While the marketing industry has been making the case for more data-driven strategies, one concern that comes up often is getting CEO buy-in for data-driven initiatives. Many have trouble justifying such moves, stumbling when it comes to the dreaded ROI question.
And the issue is real, particularly as many CEOs haven’t yet been convinced about the positives of data-driven strategies.
At the conference, CEO and founder of MHC Asia, Low Lee Yong, told marketers that insights from data-driven technology had put them in the perfect position to make a strong argument for CEOs to move in the direction of a data-driven strategy.
“You could be sitting on a gold mine of data, don’t wait for a directive to come from the top. You could be feeding insights to top management,” Low said.
CEOs, CIOs or CMOs: Who should take charge of the data revolution?
In a discussion at Marketing magazine’s Big Data 2014 Singapore conference, the issues faced in the CIO-CMO relationship were brought up.

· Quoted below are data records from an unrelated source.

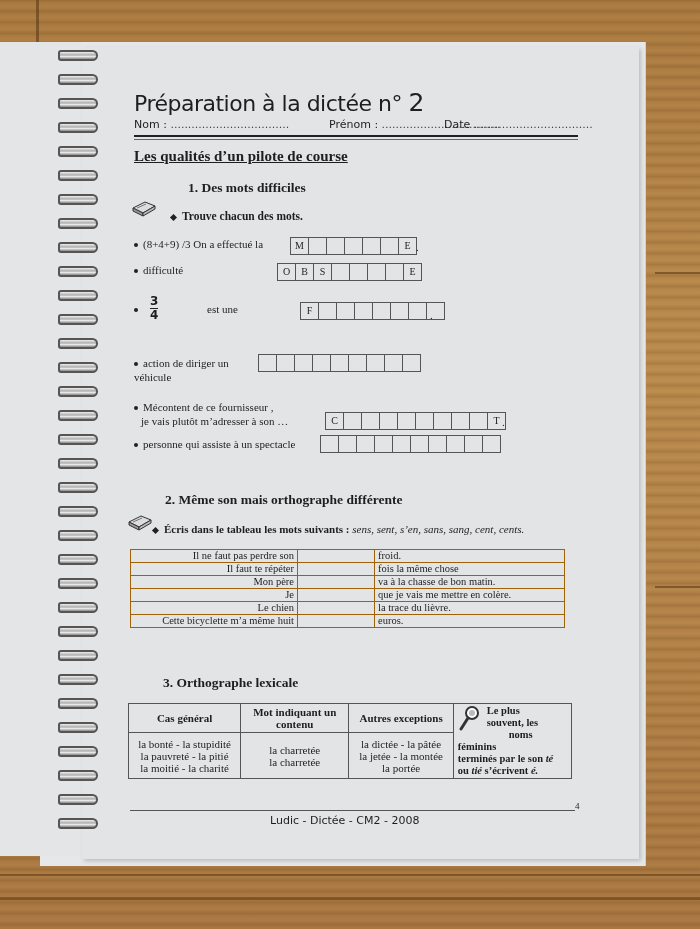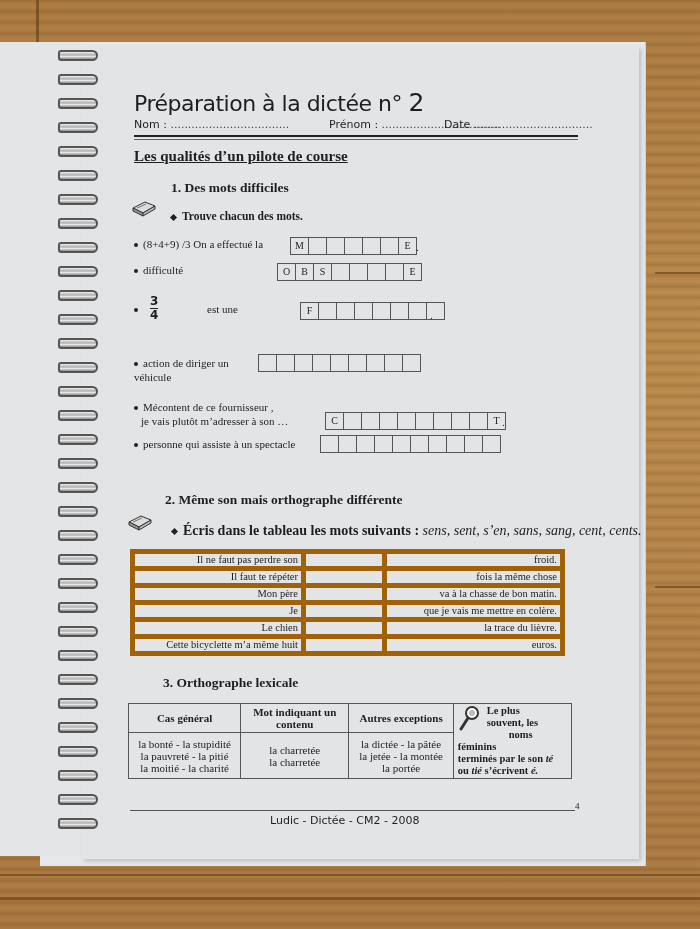"1. Des mots difficiles" div.abs { left: 171px -> 188px }
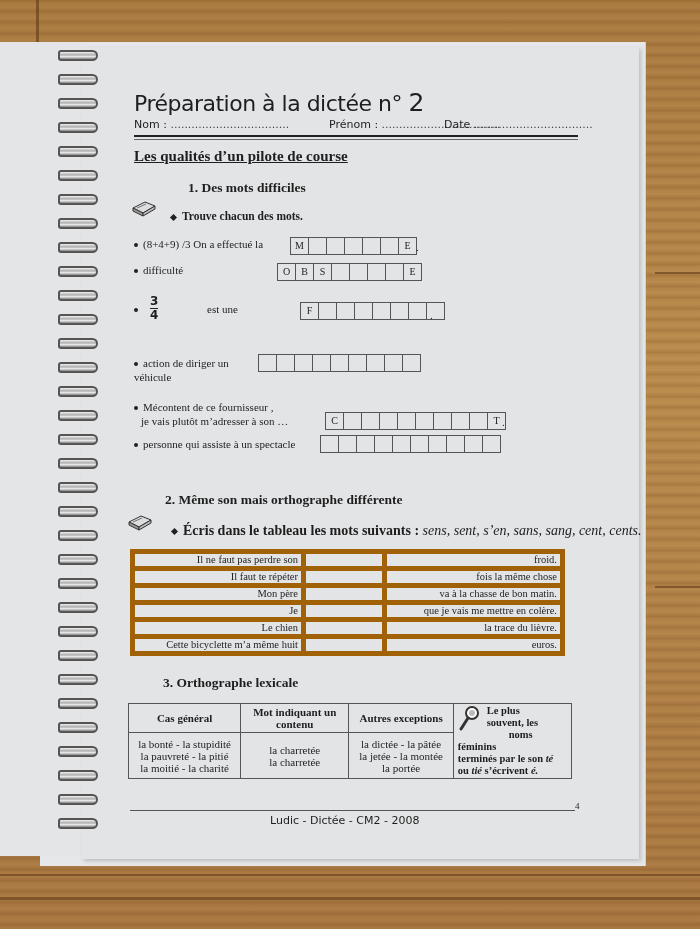"Écris dans le tableau les" div.abs { font-size: 14px -> 11px; left: 172px -> 153px }
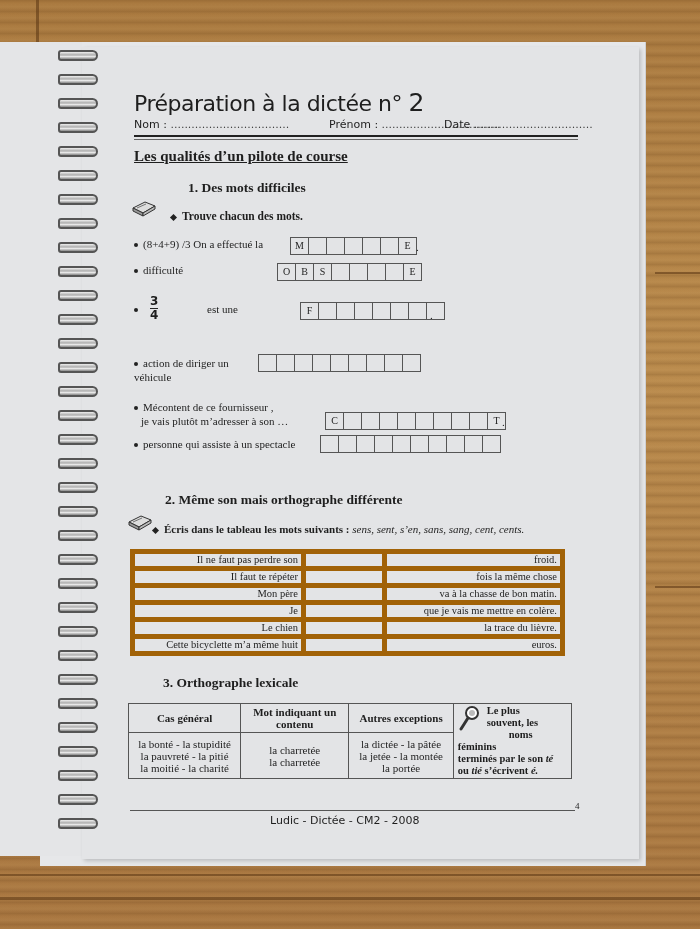"Il ne faut pas perdre" .t2 td { border: 5px solid #a16207 -> 1px solid #a16207 }
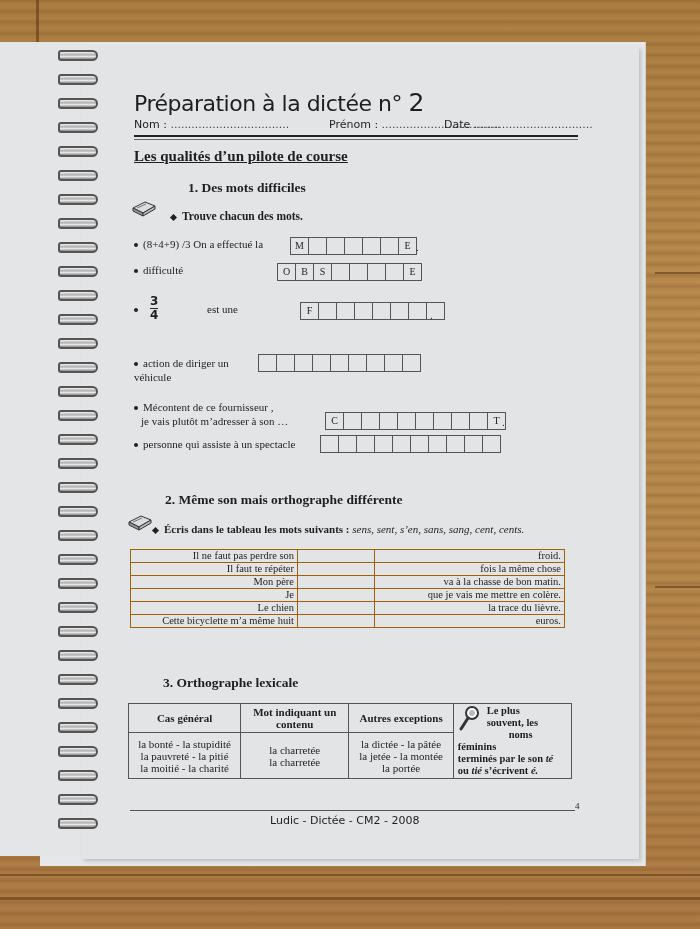"froid." .t2 td.c3 { text-align: right -> left }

Matthias de Ferrieres, regional director of Asia, and head of marketing and digital, general insurance, for Axa Asia, said he viewed IT as supplying services to marketers, and that marketers should supply solutions to the business.
Alvin Neo, chief marketing officer at Parkway Hospitals Singapore, said while CIO-CMO tensions exist, things largely hinge on how the CEO creates KPIs for each department.
“A big role is played in this tense situation by the CEO – it is about KPIs. If I as a CEO hold my CIO to traditional IT KPIs, then can I blame my CIO for not wanting to jeopardise his position by supporting marketing for some social media stunt?”
Low said: “The answer is obvious – it’s the CEO (who should drive it). If the CEO does not believe that data can give valuable insights, and does not know the latest technology, then you’re on an uphill task. In my company, I personally take charge of the data portion – I make sure that I sit in all the meetings.
“We do not allow the IT people to pull a fast one, and put in stumbling blocks in the name of security.”
MHC Asia is in the technology healthcare business, and works by helping firms make speedy medical claims from insurers. Low demonstrated how the use of data enabled it to weed out medical fraud, and help its clients by reducing absenteeism, etc.
“We’ve definitely seen it produce results for the business,” he said.
Namita Mediratta, director of global spreads and dressings, consumer and marketing insights, at Unilever, echoed the same sentiments.
“Big data is not just about marketing, but an overall organisational change,” she said.
She added that every firm would have “dark data”, that is, areas of under-utilised data, and in turn, opportunity.
On the topic of demonstrating ROI, Anil Srinivas, director of e-commerce at Dell, APJ, talked about why marketing attribution requires big data analysis.
Sales volume is attributed to many different factors: PR, brand promotions, the overall economy, pricing, seasonality, competition and more. Marketing attribution attempts to describe the customer journey.
Srinivas advised working insights from data into the attribution model and workflow so it’s used regularly.